The treatment for platelet counts greater that 1,500,000/µl in young individuals and greater than 600,000/µl in older individuals with primary thrombocythemia is usually either hydroxyurea or the platelet-lowering agent anagrelide. Hydroxyurea has been shown in a randomized clinical trial to reduce the number of thrombotic complications in high-risk patients patients with primary thrombocythemia (Cortelazzo et al., N Engl J Med. 1995;332:1132-6). Anagrelide, which selectively inhibits the formation of platelets, is also effective in decreasing the platelet count; however, its effect on reducing thrombotic complications has not yet been demonstrated in a randomized clinical trial. It is a useful agent in patients who do not tolerate hydroxyurea because of myelosuppression or other side effects. It does, however, have its own side effect profile, and is much more expensive (Anagrelide Study Group, Am J Med. 1992;92:69-76).

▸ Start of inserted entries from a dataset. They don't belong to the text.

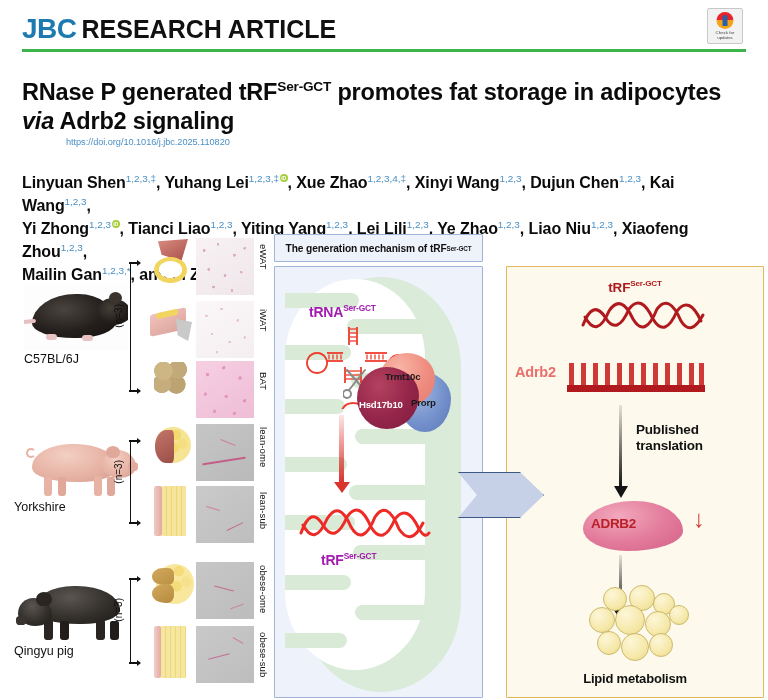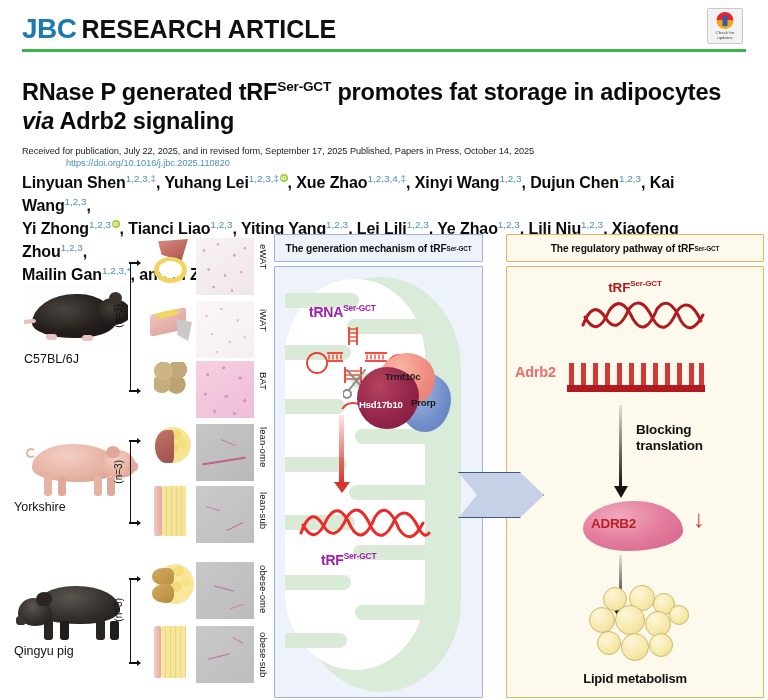"Received for publication, July 22," div { html: <div>Received for publication, July 22, 2025, and in revised form, September 17, 2025 Published, Papers in Press, October 14, 2025</div> -> none }
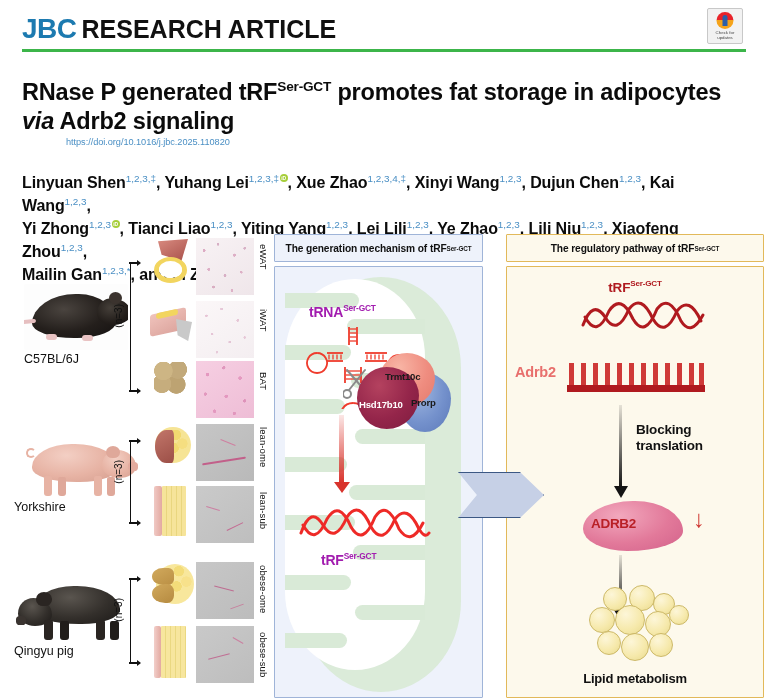"Lili Niu" span { text: Lili -> Liao }
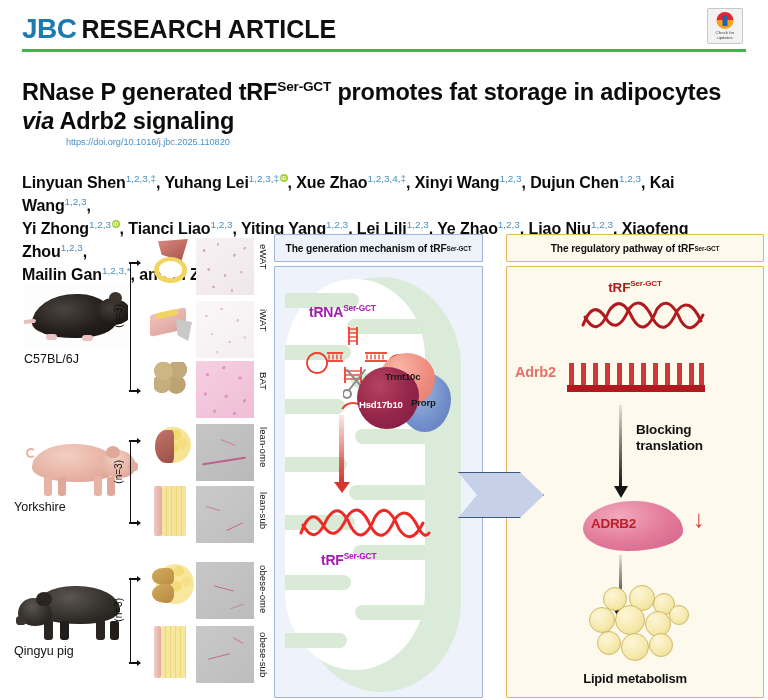"The regulatory pathway of tRF" div.panel-header { html: <div> <span>The regulatory pathway of tRF</span> <sup>Ser-GCT</sup> </div> -> none }
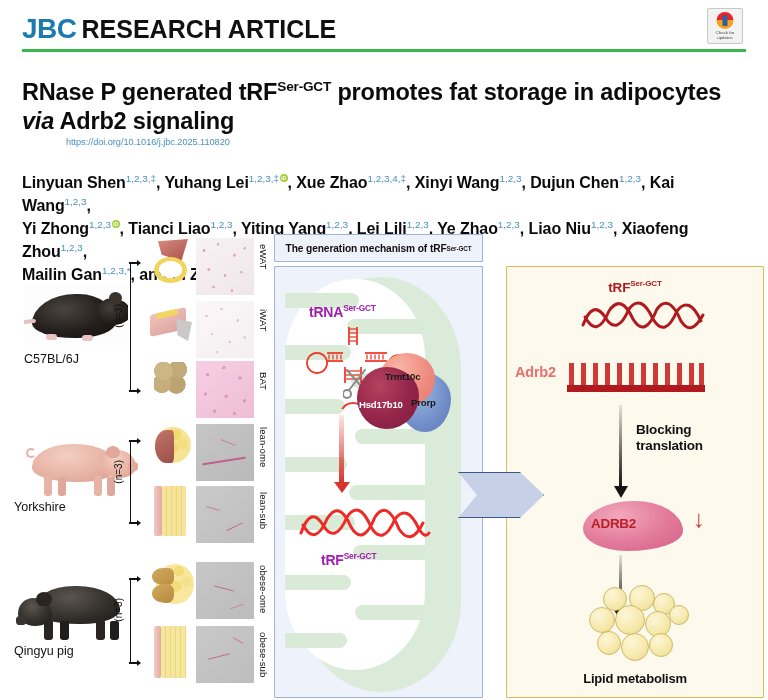"Blocking" div { text: Blocking -> Published }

The patient in this case had no evidence of iron deficiency or an inflammatory process. A myelodysplasic syndrome, though formally possible, is much less likely in a younger individual. This patient’s bone marrow biopsy revealed only increased megakaryocytes with a few dysplastic forms and normal cytogenetics. Whether or not a bone marrow biopsy would have been necessary at all in this case is debatable. Simply sending peripheral blood for bcr-abl molecular diagnostic testing is quite sensitive for the detection of CML, and this would be the most important condition, requiring treatment sooner rather than later, that might be missed. The patient in this case was simply followed over time, and three years later with no therapeutic interventions was still doing well with a platelet count of 735,000/µl.
Splenomegaly, bone marrow hypercellularity with aggregates of megakaryocytes, clonal hematopoiesis in women, or abnormal platelet aggregation to ADP/epinephrine are supportive of the diagnosis.